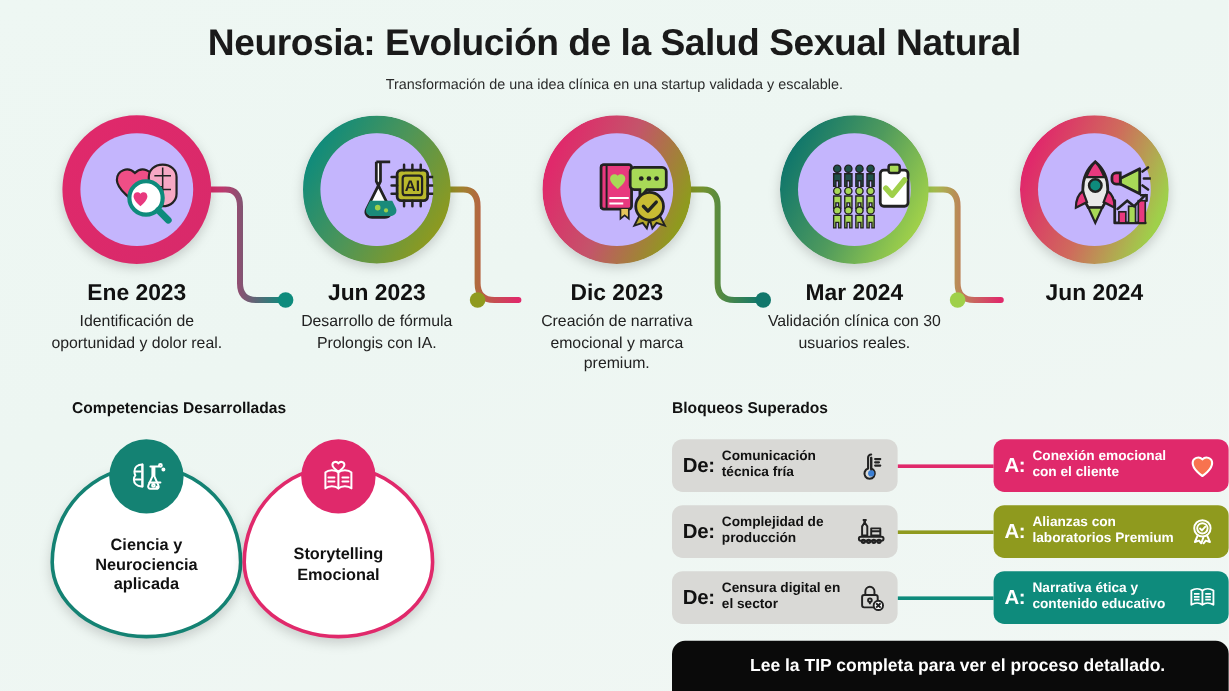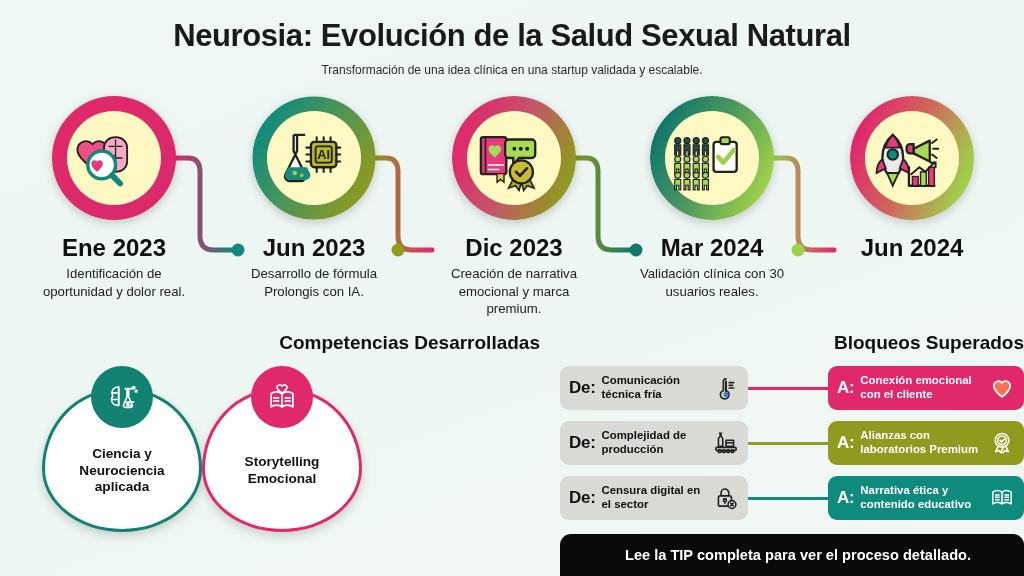--- a/index.html
+++ b/index.html
@@ -37,8 +37,8 @@
   }
   .ring-inner {
     position: absolute; inset: 15px; border-radius: 50%;
-    background: #fef9c3;
-    display: flex; align-items: center; justify-content: flex-start;
+    background: #c4b5fd;
+    display: flex; align-items: center; justify-content: flex-end;
   }
   .ring-inner svg { width: 74px; height: 74px; display: block; }
 

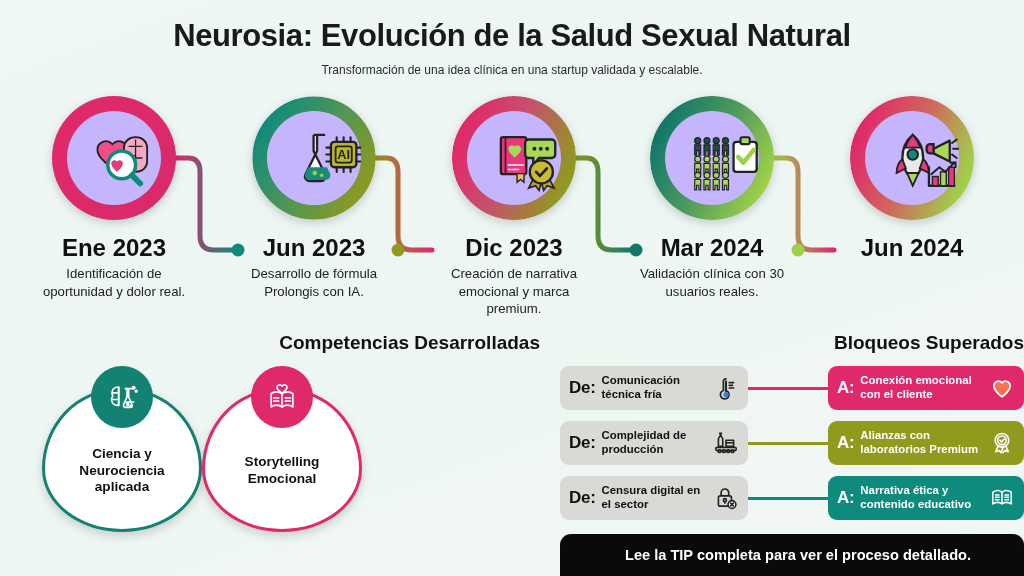--- a/index.html
+++ b/index.html
@@ -43,7 +43,7 @@
   .ring-inner svg { width: 74px; height: 74px; display: block; }
 
   .tl-date {
-    margin-top: 14px; font-size: 24px; font-weight: 800; color: #111;
+    margin-top: 14px; font-size: 19px; font-weight: 800; color: #111;
   }
   .tl-desc {
     margin-top: 3px; font-size: 13.2px; line-height: 1.34; color: #222;

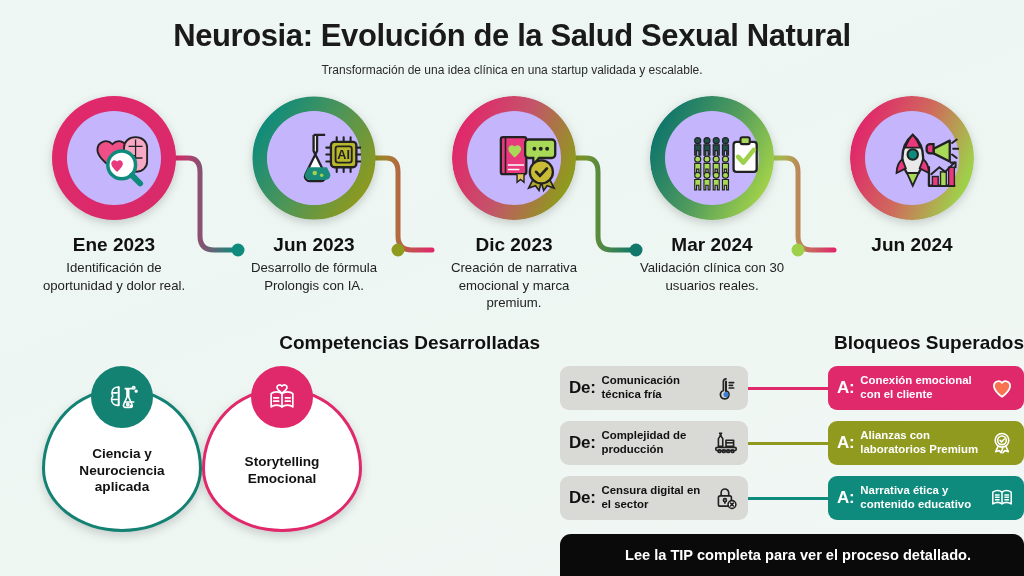--- a/index.html
+++ b/index.html
@@ -54,8 +54,8 @@
 
   
   .sec-head {
-    position: absolute; font-size: 19px; font-weight: 800; color: #111;
-    text-align: right;
+    position: absolute; font-size: 13px; font-weight: 800; color: #111;
+    text-align: left;
   }
   #head-comp { top: 332px; left: 60px; width: 480px; }
   #head-block { top: 332px; left: 560px; width: 464px; }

= EXERCISE REQUIREMENTS =
Reproduce each line of the material that mentions "size".

= RESPONSE AREA =
-    margin-top: 14px; font-size: 24px; font-weight: 800; color: #111;
+    margin-top: 14px; font-size: 19px; font-weight: 800; color: #111;
     margin-top: 3px; font-size: 13.2px; line-height: 1.34; color: #222;
-    position: absolute; font-size: 19px; font-weight: 800; color: #111;
+    position: absolute; font-size: 13px; font-weight: 800; color: #111;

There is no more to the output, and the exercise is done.